Methanol poisoning in human subjects. Role for formic acid accumulation in the metabolic acidosis.

Whereas a great deal of information is available on the etiology of methanol poisoning in the monkey, very little study has been made in human subjects. The role of formic acid in methanol toxicity in human subjects has not been established. Two patients have been studied who have presented with the characteristics of methanol poisoning--metabolic acidosis and ocular toxicity. This has made possible a confirmation of the role of formate in the toxic syndrome. Acidosis was very severe in both cases with arterial pH values of about 6.9 and plasma bicarbonate concentrations of 3 meq/liter. A sensitive and specific assay was used to measure formic acid levels in blood and other fluids. Formate accumulation was marked with initial blood levels ranging from 11.1 to 26.0 meq/liter. Decreases in blood bicarbonate concentrations of similar magnitude coincided with the increase in formate.
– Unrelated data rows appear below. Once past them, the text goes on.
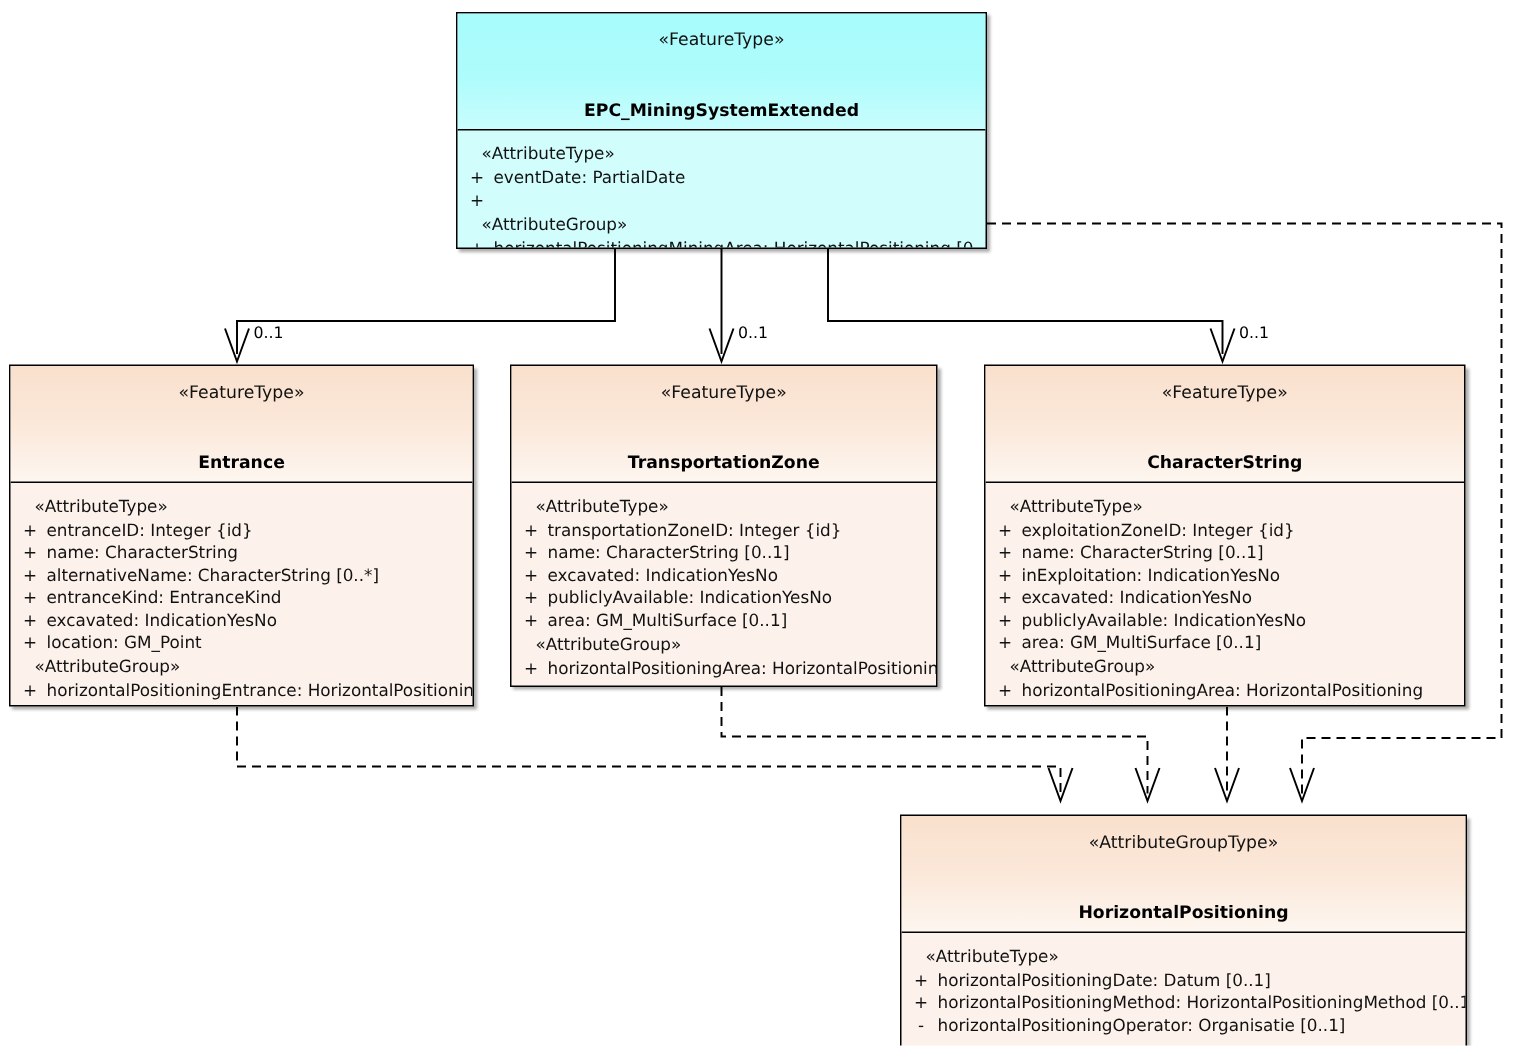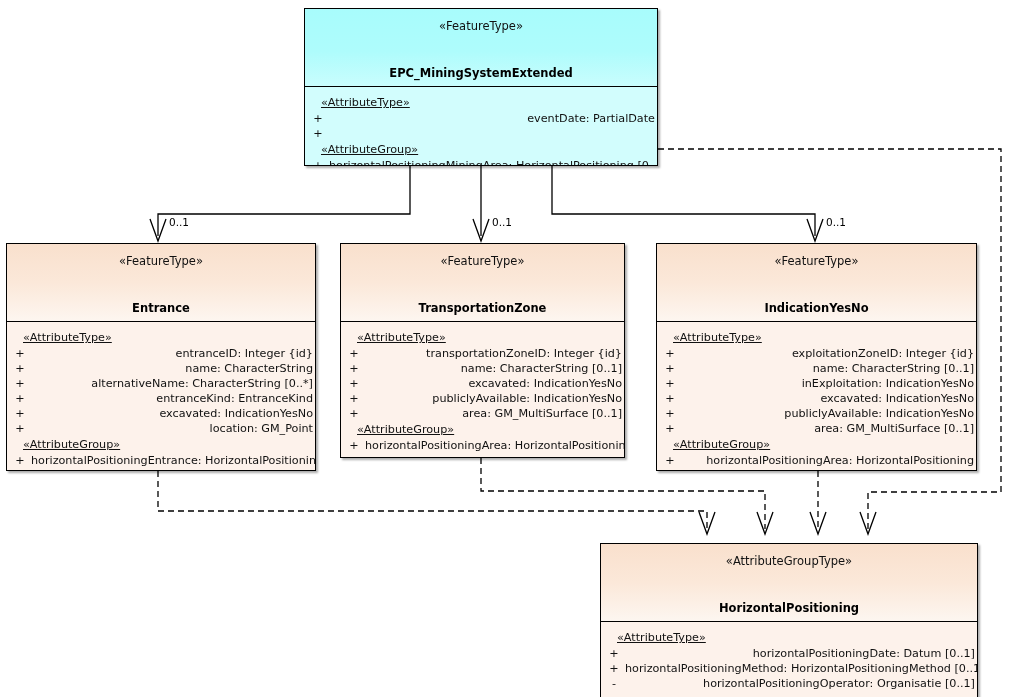"«AttributeType»" .grp { text-decoration: underline -> none }
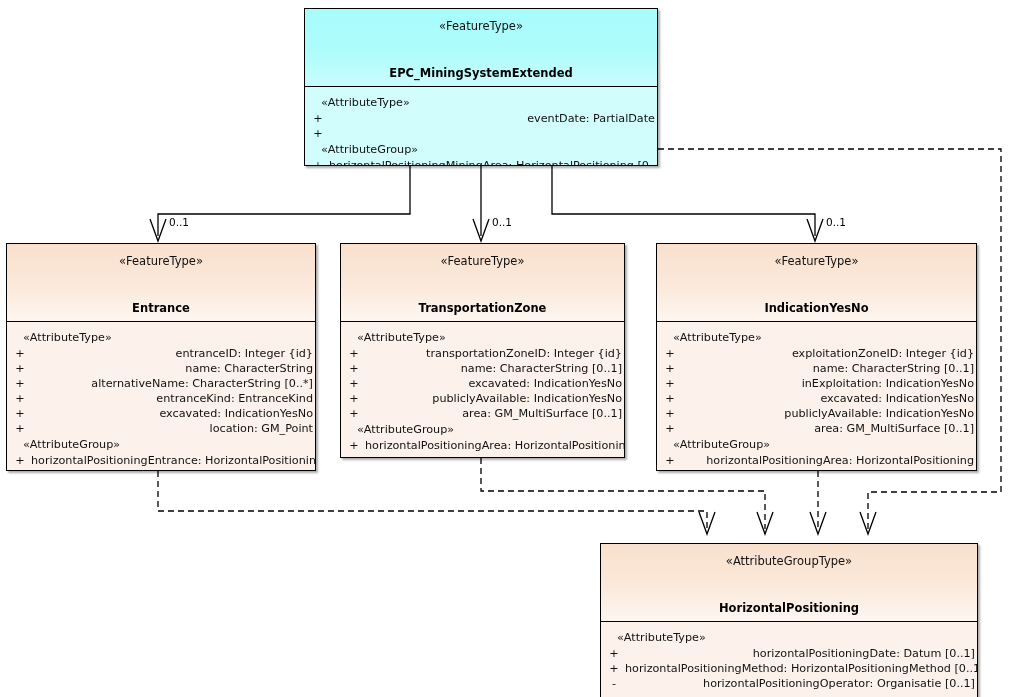"eventDate: PartialDate" .attr .sig { text-align: right -> none }
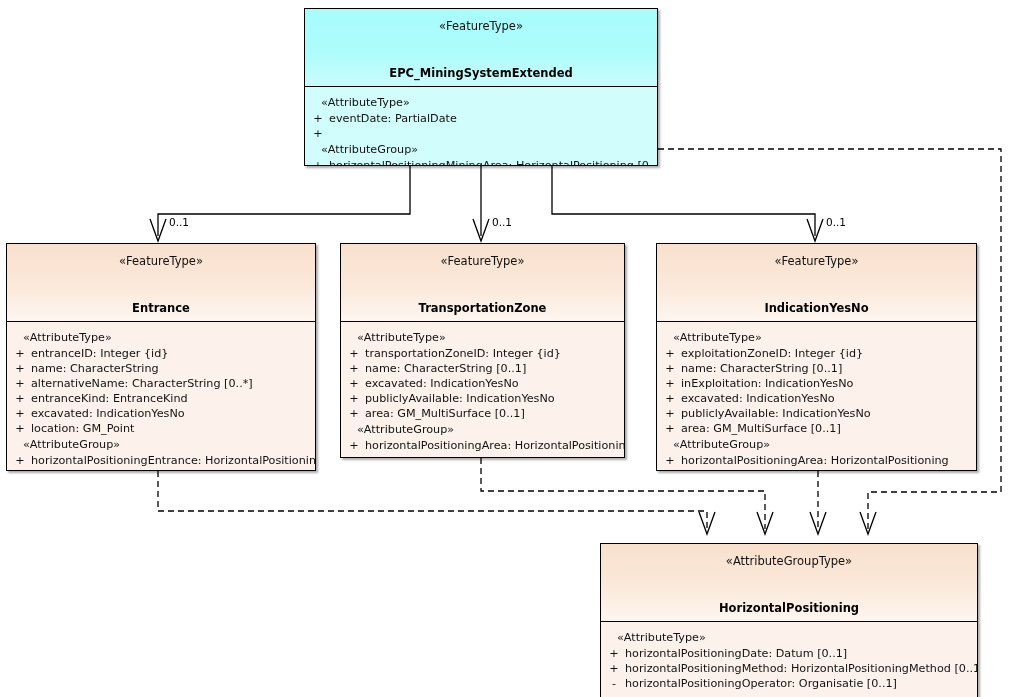"IndicationYesNo" div.cname { text: IndicationYesNo -> CharacterString }
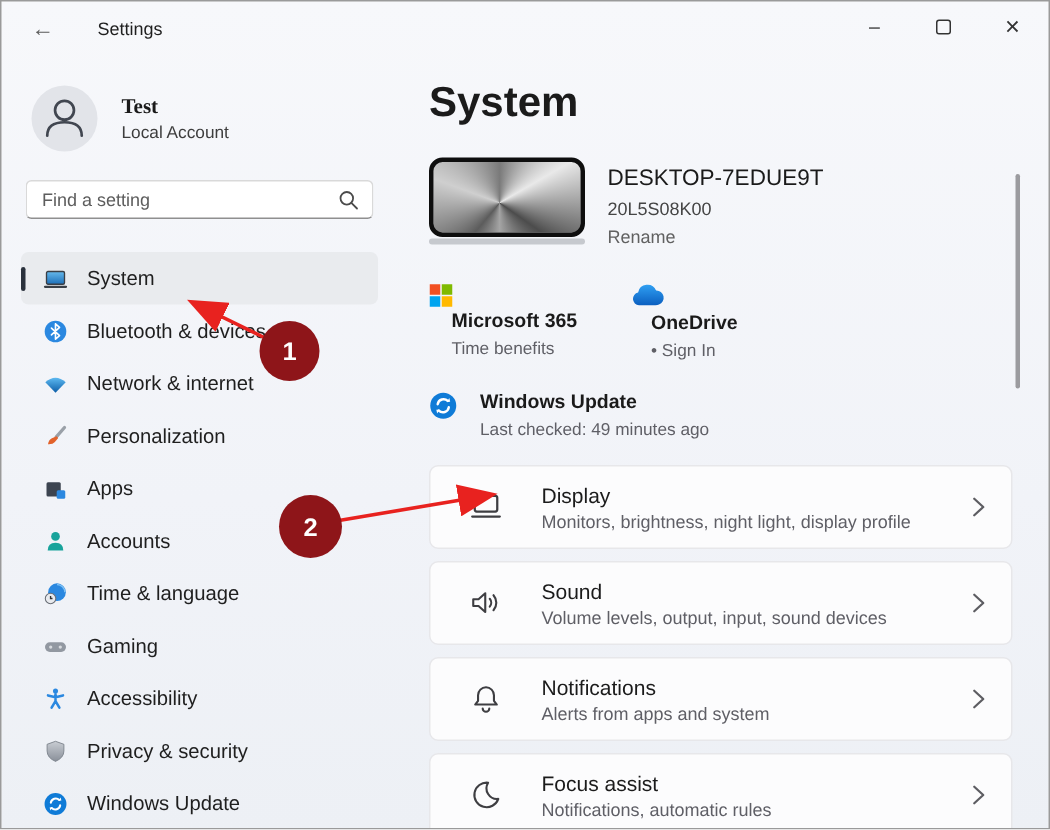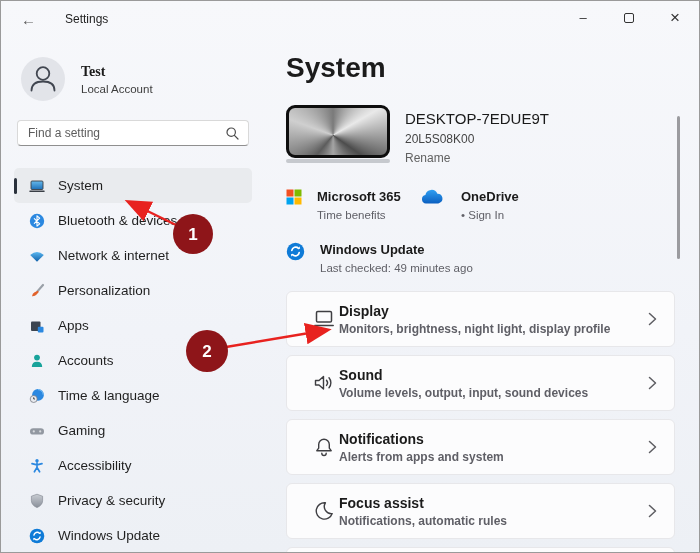"Microsoft 365" .promo { flex-direction: none -> column }
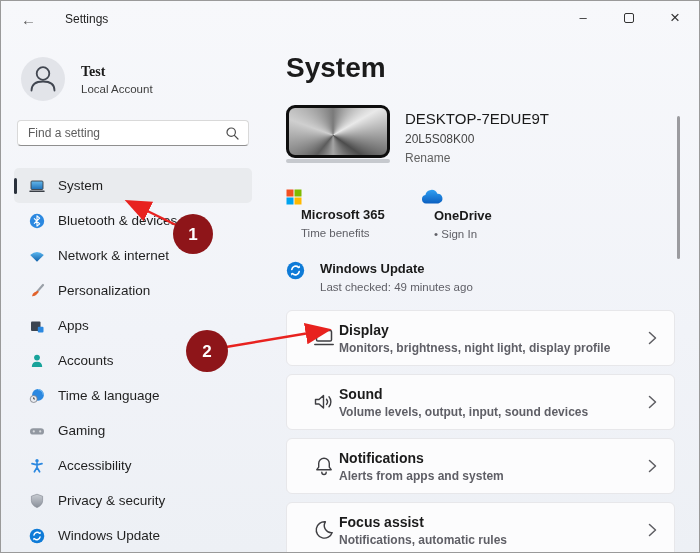"Display" .card-text { font-weight: bold -> none; margin-left: 3px -> 25px }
Thus, accumulation of formic acid plays a major part in the acidosis observed in human subjects poisoned with methanol, as has been demonstrated in monkeys. Treatment involving bicarbonate administration, ethanol infusion and hemodialysis, rapidly decreased formate levels in the blood to control values. Methanol concentrations were reduced but to lesser extent than that of formate. Despite the reduction in formate and methanol concentrations in both cases, the treatment was successful in only one of the two patients.